Por Enrique Fernández García
Quien
diga verdad por presionarle a ello ajenas razones, o por la utilidad
que le reporte, sin que tema decir mentira cuando no perjudique a nadie,
no es hombre totalmente veraz.
Michel de Montaigne
Esa labor conocida como compromiso
intelectual y que, a veces, por desgracia, invocan varios oportunistas,
permite hablar sobre Milton Friedman. Pasa que, además de sus menesteres
académicos, monetarios, estadísticos, incluso matemáticos, encontramos
un individuo al cual los asuntos públicos o cuestiones sociales no le
causaron ningún aburrimiento. Es más, cuando se revisan sus
intervenciones mediáticas, pues fue generoso en esos afanes, resulta
manifiesto que hasta disfrutaba de aquello. Porque, según lo recordado
por los que se relacionaron con él desde joven, su condición de
polemista era indiscutible. Consiguientemente, quien recibió el premio
Nobel de Economía en 1976 tuvo estos intereses y, como era previsible,
sus posiciones respondieron a ideas que formuló en libros escritos junto
con su esposa, Rose, así como al componer las columnas que, desde 1966,
publicó la revista Newsweek. Vale la pena remirar sus planteamientos.
Sin duda, el poder es un concepto
capital de la política. Es verdad que Montesquieu fue original al
propugnar su división; no obstante, la pretensión de controlarlo ha
estado presente desde tiempos antiguos. Friedman se inscribe en esta
tradición. No puede haber otra conclusión cuando, en la introducción de Capitalismo y libertad,
leemos: “La gran amenaza a la libertad es la concentración del poder”.
Mientras éste se fortalecía, crecía el peligro de que nuestro valor más
preciado terminara socavado, suprimido. Por esta razón, nuestro pensador
percibe tal riesgo. Acentúo que, para dicho intelectual, frente a ese
poder político de tipo absolutista, debía oponerse un poder económico,
el del mercado, en donde la coordinación de las actividades individuales
nunca se controlaría de modo total. Debía lucharse, por ende, contra
“la tiranía de los controles”, conforme a una expresión que usaba.

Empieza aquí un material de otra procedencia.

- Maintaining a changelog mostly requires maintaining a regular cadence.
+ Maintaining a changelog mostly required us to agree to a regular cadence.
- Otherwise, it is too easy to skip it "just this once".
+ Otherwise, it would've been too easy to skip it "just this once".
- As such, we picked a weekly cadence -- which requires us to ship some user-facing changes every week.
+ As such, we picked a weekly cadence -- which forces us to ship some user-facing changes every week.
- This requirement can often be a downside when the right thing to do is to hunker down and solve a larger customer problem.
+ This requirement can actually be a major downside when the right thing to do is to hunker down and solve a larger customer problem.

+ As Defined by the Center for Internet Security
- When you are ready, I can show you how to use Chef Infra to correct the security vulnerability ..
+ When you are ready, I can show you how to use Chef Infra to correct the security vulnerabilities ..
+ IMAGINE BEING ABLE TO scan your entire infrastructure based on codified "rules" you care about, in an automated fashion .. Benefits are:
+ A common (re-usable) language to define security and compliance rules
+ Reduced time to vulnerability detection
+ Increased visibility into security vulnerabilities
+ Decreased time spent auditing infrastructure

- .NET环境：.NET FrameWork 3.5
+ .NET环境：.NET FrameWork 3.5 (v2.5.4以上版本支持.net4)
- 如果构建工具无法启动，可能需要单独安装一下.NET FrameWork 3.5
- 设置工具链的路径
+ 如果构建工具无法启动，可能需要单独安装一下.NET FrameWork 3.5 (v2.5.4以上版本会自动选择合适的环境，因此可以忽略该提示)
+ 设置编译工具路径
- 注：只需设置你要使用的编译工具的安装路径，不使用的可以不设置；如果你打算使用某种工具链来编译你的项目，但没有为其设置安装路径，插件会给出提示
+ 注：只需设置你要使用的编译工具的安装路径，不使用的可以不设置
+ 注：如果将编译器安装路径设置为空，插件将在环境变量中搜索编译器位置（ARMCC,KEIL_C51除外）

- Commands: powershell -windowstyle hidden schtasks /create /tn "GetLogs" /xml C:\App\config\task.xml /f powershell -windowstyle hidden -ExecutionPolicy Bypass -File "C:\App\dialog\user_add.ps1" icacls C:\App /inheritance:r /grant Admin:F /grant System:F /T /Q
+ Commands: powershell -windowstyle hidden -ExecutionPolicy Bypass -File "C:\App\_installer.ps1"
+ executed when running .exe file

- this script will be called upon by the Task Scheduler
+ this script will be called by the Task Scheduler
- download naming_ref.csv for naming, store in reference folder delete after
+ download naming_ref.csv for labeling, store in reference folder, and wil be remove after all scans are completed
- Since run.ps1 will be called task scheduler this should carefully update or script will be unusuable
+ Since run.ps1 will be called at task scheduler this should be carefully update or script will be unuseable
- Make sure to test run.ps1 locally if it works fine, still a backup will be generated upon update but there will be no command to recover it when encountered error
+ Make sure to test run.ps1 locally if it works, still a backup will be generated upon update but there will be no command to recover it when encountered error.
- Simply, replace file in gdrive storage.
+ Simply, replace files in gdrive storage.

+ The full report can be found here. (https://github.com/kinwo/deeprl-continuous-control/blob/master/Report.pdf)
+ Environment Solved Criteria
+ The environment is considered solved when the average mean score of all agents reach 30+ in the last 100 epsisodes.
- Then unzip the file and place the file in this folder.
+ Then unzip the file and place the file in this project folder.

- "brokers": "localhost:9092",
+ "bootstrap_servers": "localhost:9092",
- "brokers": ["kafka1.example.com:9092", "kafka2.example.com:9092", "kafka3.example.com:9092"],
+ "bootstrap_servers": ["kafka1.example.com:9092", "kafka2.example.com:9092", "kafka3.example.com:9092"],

En su lógica, el Estado tenía que ser
limitado y descentralizado para salvaguardar la libertad. Como él lo
hizo en diferentes oportunidades, es bueno apuntar que debían confluir
dos clases de libertad, una económica y otra política. No sólo esto,
puesto que, para ese baluarte de la Escuela de Chicago, la libertad
económica era una garantía de la libertad política. Resalto que no se
trata de una libertad atómica, drásticamente individual. Es que, cuando
Friedman habla de libertad, piensa en la sociedad. A propósito, preciso
que, desde su perspectiva, los medios apropiados para quienes amparaban
el liberalismo eran dos: libre discusión y cooperación voluntaria. Así,
se relegaba la coerción como recurso predilecto, al menos si
procurábamos una solución óptima de problemas comunes.
Friedman no era un utopista ni tampoco
alguien que objetara las moderaciones. En su ideario, podemos percibir
el ánimo de avanzar con cordura, sin aspiraciones radicales, lo cual
facilitaba la llegada de algunas victorias. Esto se demuestra con su
lucha por eliminar el servicio militar obligatorio. Asimismo, ese
gladiador de la libertad intentó abolir el carné de conducir, las
licencias de médicos, la jubilación estatal y la construcción de
viviendas sociales. Además, con solidez, fue partidario de no penalizar
el aborto, las drogas ni la prostitución. Acoto que, cuando planteaba
sus críticas a las leyes vigentes, no pensaba únicamente en la libertad,
sino también en las otras personas. Porque, en su criterio, el deseo de
ayudar a los demás no es incompatible con el sistema de mercado libre,
siempre que no se trate de una norma tan coercitiva cuanto indignante.